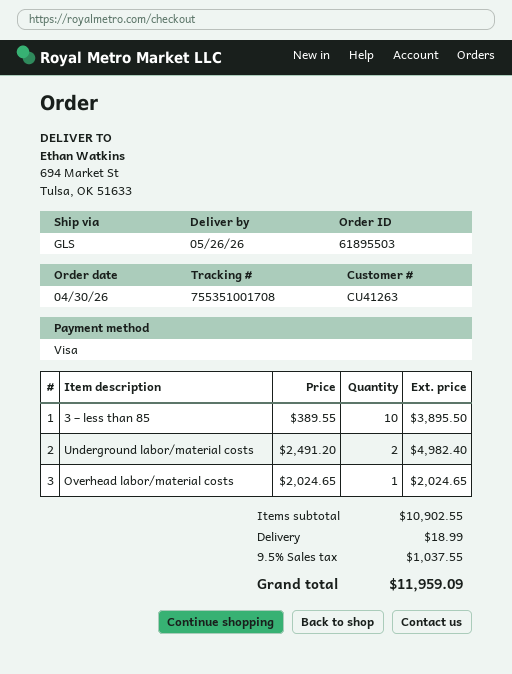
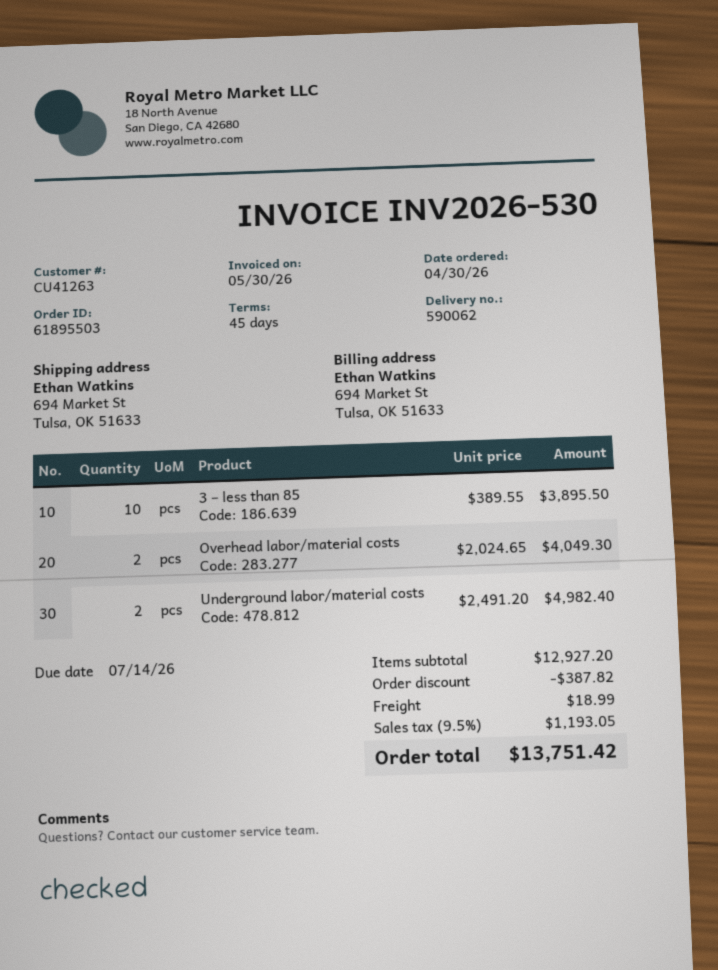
Overhead labor/material costs: 1 x 2024.65 = 2024.65 -> 2 x 2024.65 = 4049.30
subtotal: 10902.55 -> 12927.20
discount: none -> 387.82
tax: 9.5% = 1037.55 -> 9.5% = 1193.05
total: 11959.09 -> 13751.42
────────────────────
** Task instructions **
Copy out the listing exactly as it stands, but not the pictures.

** Solution **
Overhead labor/material costs: 1 x 2024.65 = 2024.65 -> 2 x 2024.65 = 4049.30
subtotal: 10902.55 -> 12927.20
discount: none -> 387.82
tax: 9.5% = 1037.55 -> 9.5% = 1193.05
total: 11959.09 -> 13751.42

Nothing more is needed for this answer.